Pathogenesis of Colorectal Cancer

While a complex system of checks and balances maintains normal colorectal mucosal homeostasis and integrity during cell division and replication, alterations in these mechanisms can lead to malignant transformation (Figure 1). In general, sporadic colorectal cancer (CRC) results from a multistep process, resulting in the accumulation of genetic and epigenetic changes over time. Mutations in oncogenes may result in the overexpression of a gene or pathway, leading to constitutive cellular signaling or proliferation. Mutations or loss of tumor suppressor genes may prevent uncontrolled cell growth. Furthermore, mutations in caretaker genes may lead to oncogenesis via loss of apoptosis or DNA repair. These underlying genetic and epigenetic changes leading to CRC influence the disease course, including response to therapy.[1][2]

Figure 1. APC, KRAS, and p53 Mutations in CRC

APC, adenomatous polyposis coli

At least three major molecular pathways have been described for the development of CRC: 1) chromosomal instability; 2) microsatellite instability, and; 3) methylator phenotype. Each pathway has unique characteristics, but there is some overlap between the pathways; further, two or more pathways may co-exist in the same patient.[1]

Chromosomal instability is the most common genetic mutation in CRC, accounting for about 75% of all sporadic colorectal cancers.[3] Chromosomal instability refers to an alteration in chromosome number or structure. Physical loss of a chromosomal segment results in loss of genes, resulting in loss of heterozygosity for those genes. In other words, when one allele is lost, only one functional copy of the gene remains. Loss of the second allele then results in complete loss of that gene function (Figure 2). The traditional adenoma-to-carcinoma sequence as described by Vogelstein et al., is characterized by the accumulation of genetic changes over time.[4] Clinically, CRC arising via chromosomal instability tend to arise in the left colon, has a male predominance, and usually develops later in life.
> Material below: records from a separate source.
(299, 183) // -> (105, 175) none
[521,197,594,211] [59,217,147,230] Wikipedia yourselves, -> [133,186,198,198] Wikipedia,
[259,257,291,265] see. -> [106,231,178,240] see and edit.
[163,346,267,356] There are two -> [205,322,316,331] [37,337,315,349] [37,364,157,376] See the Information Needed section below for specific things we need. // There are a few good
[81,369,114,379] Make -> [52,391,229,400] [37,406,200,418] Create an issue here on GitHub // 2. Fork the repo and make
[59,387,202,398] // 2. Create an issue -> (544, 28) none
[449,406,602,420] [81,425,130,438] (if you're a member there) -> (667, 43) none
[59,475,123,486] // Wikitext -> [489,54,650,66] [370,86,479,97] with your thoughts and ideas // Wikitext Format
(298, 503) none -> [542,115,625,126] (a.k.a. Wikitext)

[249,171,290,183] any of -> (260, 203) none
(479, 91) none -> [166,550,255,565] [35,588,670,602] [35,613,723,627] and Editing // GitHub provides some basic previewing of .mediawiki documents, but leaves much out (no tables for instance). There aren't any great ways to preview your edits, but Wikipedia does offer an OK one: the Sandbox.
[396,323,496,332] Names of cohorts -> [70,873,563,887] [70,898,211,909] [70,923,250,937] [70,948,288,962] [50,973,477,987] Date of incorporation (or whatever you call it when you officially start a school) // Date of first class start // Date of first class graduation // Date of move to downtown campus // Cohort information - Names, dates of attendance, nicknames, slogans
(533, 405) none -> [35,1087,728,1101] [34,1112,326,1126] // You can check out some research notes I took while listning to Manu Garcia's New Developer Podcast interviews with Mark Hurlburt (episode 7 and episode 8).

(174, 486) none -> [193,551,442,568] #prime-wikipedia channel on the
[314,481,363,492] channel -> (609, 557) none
Genetically, key genes mutated in this pathway include adenomatous polyposis coli (APC), KRAS, and p53.[3]

Figure 2. Germline Mutation (Inherited disease)
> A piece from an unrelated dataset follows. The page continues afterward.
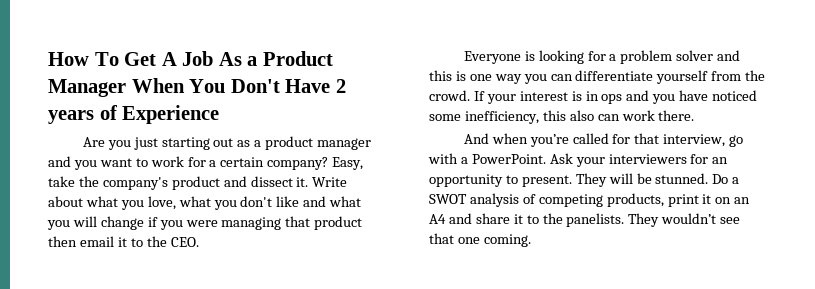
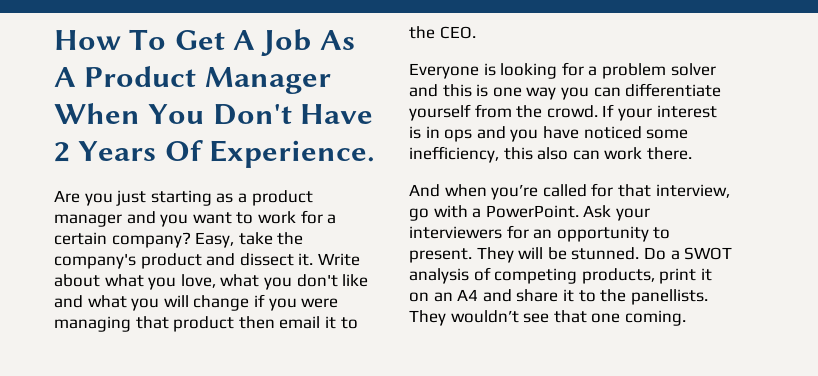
[247,56,258,66] a -> [54,67,76,87] A
[48,105,220,124] years of Experience -> [78,140,376,168] Years Of Experience.
[213,138,234,147] out -> (212, 198) none
[566,213,625,227] panelists. -> [630,289,708,305] panellists.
APC and p53 are tumor-suppressor genes whose loss leads to CRC. The APC gene, a tumor suppressor, has been called the gatekeeper gene because it is the key initiating step to malignant transformation for many colorectal adenocarcinomas. The APC protein regulates the Wnt signaling pathway via intracellular binding of β-catenin. With mutations, there is a decrease in APC protein quantity or function which permits β-catenin to accumulate within cells.[3]

KRAS mutations are present in nearly 40% of all CRC cases.[5] KRAS is an oncogene involved in the mitogen-activated protein kinase (MAPK) pathway. Its upstream signaling receptor is the epidermal growth factor receptor (EGFR).[3][6]
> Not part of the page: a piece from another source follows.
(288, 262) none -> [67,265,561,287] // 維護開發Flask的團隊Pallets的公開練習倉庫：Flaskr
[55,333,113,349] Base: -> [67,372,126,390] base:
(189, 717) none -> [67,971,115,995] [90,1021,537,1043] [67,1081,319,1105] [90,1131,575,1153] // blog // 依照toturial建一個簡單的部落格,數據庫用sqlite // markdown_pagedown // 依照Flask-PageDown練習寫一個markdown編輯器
The MAPK pathway drives nuclear transcription for cellular proliferation. Oncogenic mutations turn on the KRAS signal, resulting in uncontrolled cell growth independent of upstream signaling. Mutant KRAS proteins provide constitutive MAPK signaling, and upstream blockage of EGFR is ineffective in inhibiting MAPK expression in this circumstance. Therefore, the tumor should be tested for the KRAS mutation when the patient is being considered for anti-EGFR therapy.[6]